Segment Start: RECORDS TO PROCESS

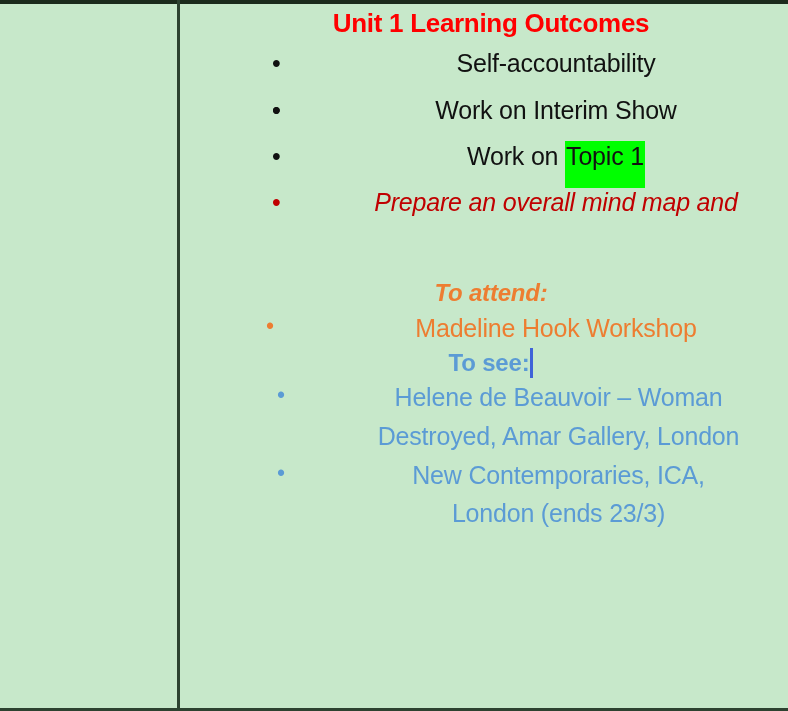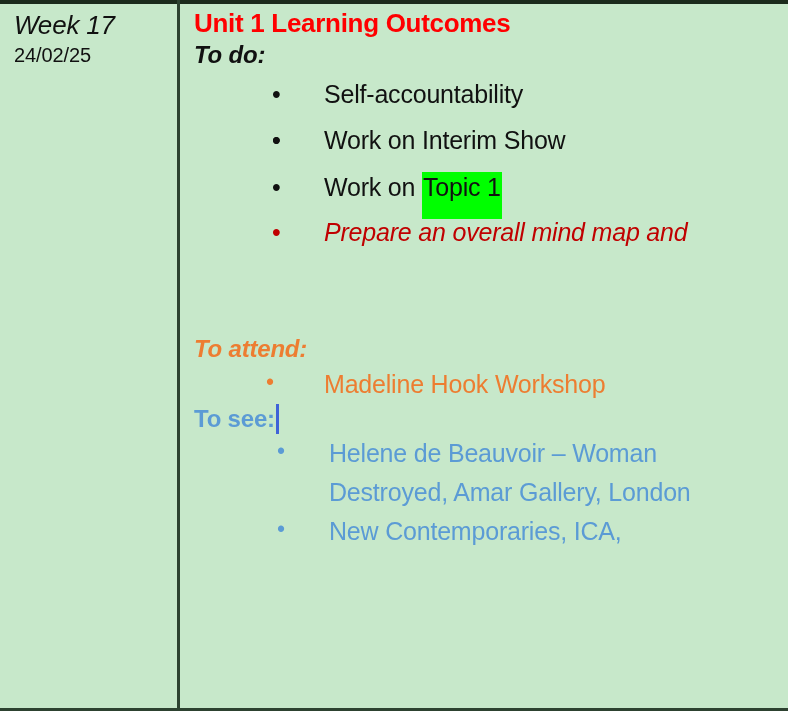"Week 17" div.left-col { html: <div> <div>Week 17</div> <div>24/02/25</div> </div> -> none }
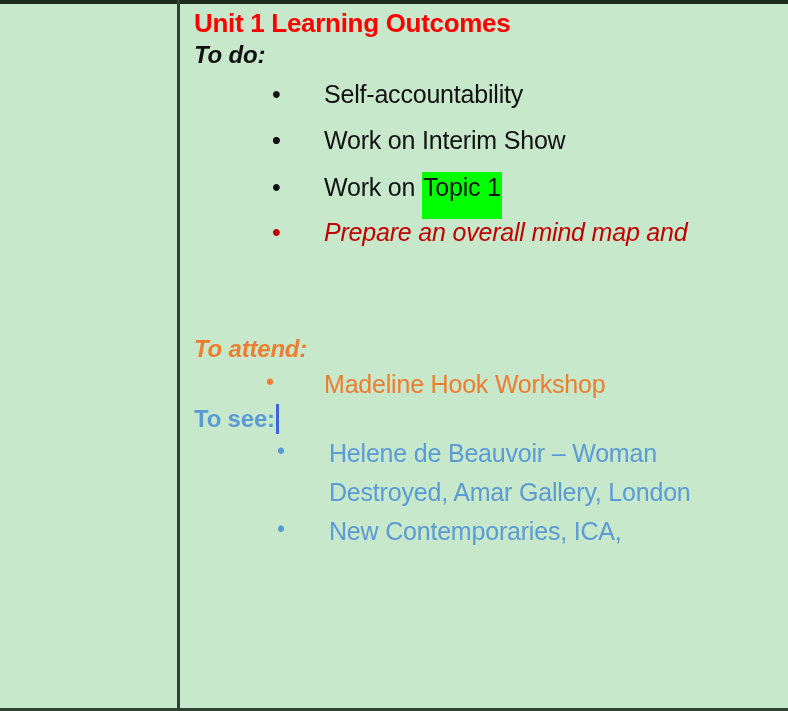"Unit 1 Learning Outcomes" .right-col { text-align: none -> center }
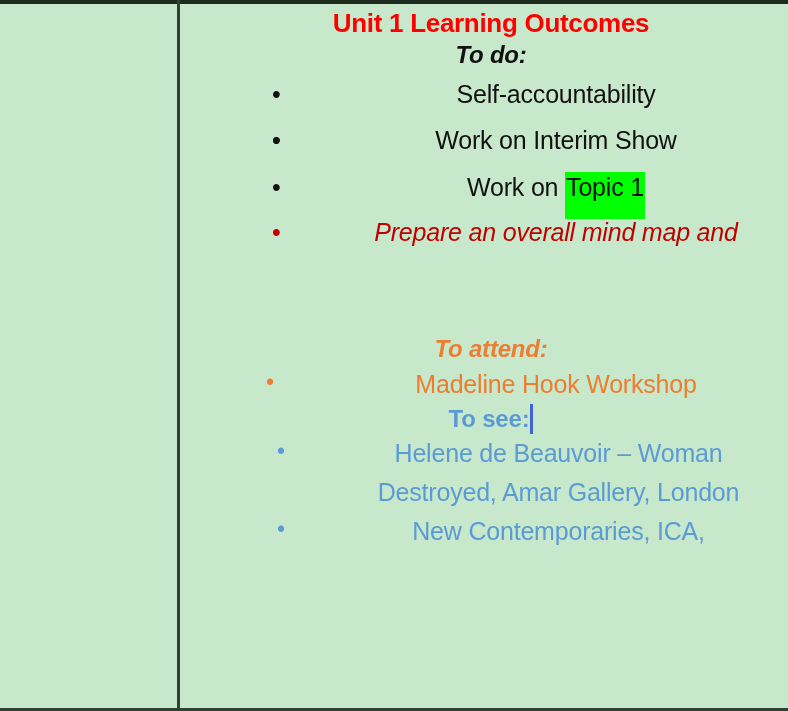"To do:" div.label-todo { html: <div>To do:</div> -> none }
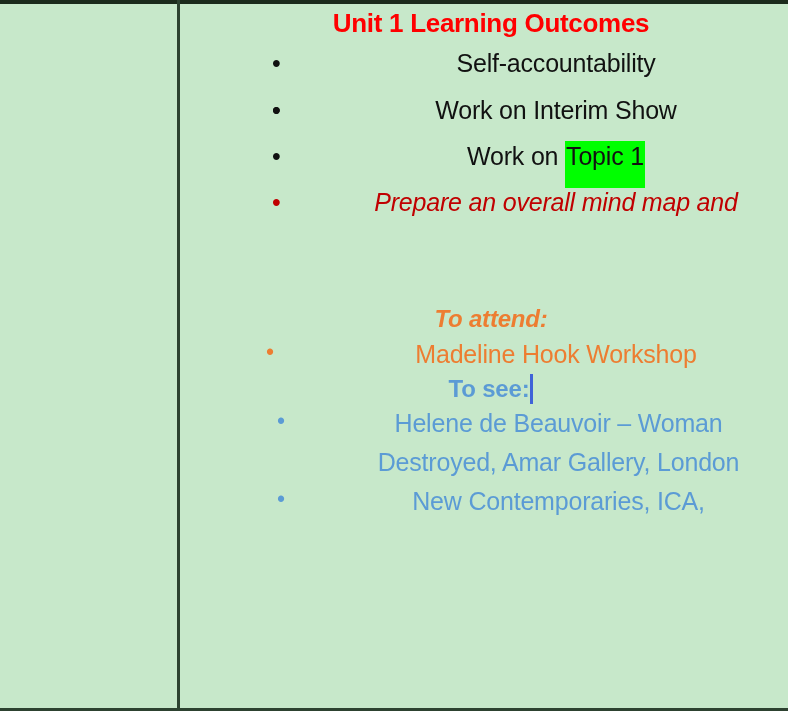"To attend:" .label-attend { margin-top: 34px -> 8px }
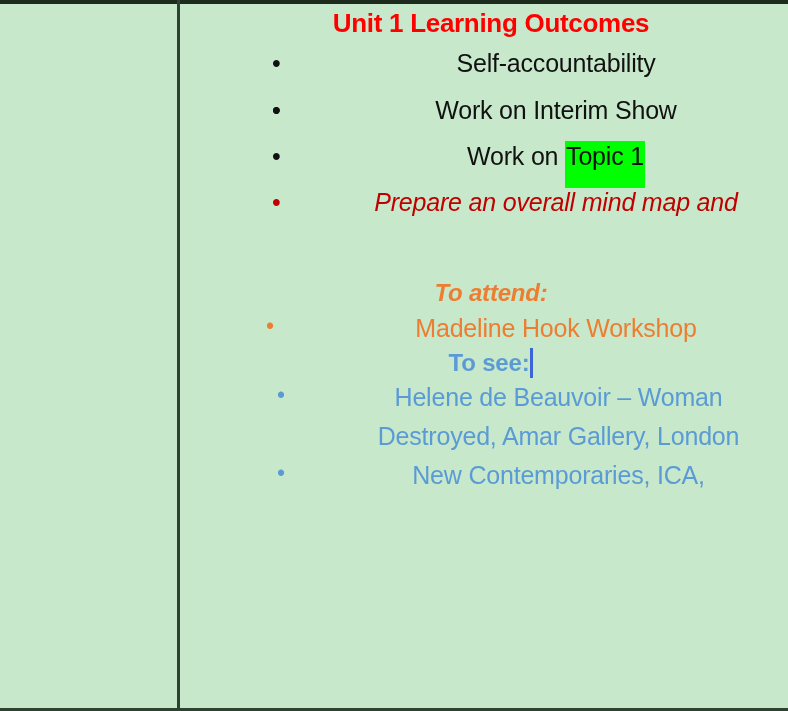"London (ends 23/3)" span { html: none -> <span>London (ends 23/3)</span> }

Segment End: RECORDS TO PROCESS

EXERCISE: Please copy the entries in full. Leave each image out.

YOUR RESPONSE:
"Week 17" div.left-col { html: <div> <div>Week 17</div> <div>24/02/25</div> </div> -> none }
"Unit 1 Learning Outcomes" .right-col { text-align: none -> center }
"To do:" div.label-todo { html: <div>To do:</div> -> none }
"To attend:" .label-attend { margin-top: 34px -> 8px }
"London (ends 23/3)" span { html: none -> <span>London (ends 23/3)</span> }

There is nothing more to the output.